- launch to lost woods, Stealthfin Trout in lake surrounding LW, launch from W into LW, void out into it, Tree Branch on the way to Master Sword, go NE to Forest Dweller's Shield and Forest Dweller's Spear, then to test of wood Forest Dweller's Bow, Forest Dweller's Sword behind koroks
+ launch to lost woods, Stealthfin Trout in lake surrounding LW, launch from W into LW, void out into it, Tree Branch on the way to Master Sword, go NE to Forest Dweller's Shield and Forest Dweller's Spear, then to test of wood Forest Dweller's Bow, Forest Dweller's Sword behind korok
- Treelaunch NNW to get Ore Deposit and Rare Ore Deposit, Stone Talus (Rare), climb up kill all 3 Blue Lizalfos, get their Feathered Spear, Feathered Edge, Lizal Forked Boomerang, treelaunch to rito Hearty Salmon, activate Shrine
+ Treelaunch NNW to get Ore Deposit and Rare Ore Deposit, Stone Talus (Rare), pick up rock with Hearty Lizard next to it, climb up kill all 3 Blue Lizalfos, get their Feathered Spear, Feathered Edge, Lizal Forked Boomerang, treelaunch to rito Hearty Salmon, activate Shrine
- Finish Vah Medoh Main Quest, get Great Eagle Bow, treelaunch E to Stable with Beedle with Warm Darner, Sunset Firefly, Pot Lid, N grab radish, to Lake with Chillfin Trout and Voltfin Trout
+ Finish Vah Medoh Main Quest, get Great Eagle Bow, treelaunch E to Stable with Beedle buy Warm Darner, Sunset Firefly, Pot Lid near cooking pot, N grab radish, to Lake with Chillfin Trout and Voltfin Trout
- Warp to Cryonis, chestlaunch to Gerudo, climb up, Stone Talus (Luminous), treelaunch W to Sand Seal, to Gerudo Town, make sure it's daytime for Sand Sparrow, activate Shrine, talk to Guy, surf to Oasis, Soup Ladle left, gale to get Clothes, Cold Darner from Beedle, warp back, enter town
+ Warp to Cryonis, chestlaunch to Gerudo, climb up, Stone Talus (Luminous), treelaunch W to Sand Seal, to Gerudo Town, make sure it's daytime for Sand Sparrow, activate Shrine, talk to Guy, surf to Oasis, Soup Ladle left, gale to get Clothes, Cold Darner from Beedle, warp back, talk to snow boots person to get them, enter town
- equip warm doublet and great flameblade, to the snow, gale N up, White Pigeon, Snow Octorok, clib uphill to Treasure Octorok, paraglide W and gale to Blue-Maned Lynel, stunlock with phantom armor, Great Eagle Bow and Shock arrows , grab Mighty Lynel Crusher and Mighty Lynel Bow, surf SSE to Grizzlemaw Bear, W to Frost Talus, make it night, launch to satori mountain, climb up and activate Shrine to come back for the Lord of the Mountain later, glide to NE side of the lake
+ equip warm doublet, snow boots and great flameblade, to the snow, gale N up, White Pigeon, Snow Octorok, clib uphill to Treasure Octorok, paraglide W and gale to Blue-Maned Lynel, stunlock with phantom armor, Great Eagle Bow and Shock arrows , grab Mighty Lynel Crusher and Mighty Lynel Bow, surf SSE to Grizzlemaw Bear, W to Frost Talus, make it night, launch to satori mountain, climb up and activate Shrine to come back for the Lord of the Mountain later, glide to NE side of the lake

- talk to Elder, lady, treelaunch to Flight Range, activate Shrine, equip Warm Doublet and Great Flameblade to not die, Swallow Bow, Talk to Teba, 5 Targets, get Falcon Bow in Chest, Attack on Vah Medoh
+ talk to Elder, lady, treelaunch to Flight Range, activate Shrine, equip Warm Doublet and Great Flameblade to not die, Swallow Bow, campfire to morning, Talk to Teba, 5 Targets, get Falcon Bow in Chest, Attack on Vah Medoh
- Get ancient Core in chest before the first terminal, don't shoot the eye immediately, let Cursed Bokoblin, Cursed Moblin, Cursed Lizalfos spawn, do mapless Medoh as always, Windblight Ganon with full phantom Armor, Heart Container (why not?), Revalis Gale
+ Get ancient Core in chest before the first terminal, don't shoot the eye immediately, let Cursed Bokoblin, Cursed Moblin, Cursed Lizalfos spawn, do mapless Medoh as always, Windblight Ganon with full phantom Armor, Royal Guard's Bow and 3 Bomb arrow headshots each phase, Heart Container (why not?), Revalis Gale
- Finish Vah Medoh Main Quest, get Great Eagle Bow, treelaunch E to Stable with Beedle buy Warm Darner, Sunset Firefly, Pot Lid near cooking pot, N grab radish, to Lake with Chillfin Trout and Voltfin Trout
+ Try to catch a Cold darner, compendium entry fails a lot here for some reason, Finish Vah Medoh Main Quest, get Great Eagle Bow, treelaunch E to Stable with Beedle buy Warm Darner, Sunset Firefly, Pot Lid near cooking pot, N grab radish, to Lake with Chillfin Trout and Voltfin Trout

◇ ◇ ◇ ◇

Problem to work on: Filter the listing for the word "Attack" and copy each line that has it.

Answer box:
- talk to Elder, lady, treelaunch to Flight Range, activate Shrine, equip Warm Doublet and Great Flameblade to not die, Swallow Bow, Talk to Teba, 5 Targets, get Falcon Bow in Chest, Attack on Vah Medoh
+ talk to Elder, lady, treelaunch to Flight Range, activate Shrine, equip Warm Doublet and Great Flameblade to not die, Swallow Bow, campfire to morning, Talk to Teba, 5 Targets, get Falcon Bow in Chest, Attack on Vah Medoh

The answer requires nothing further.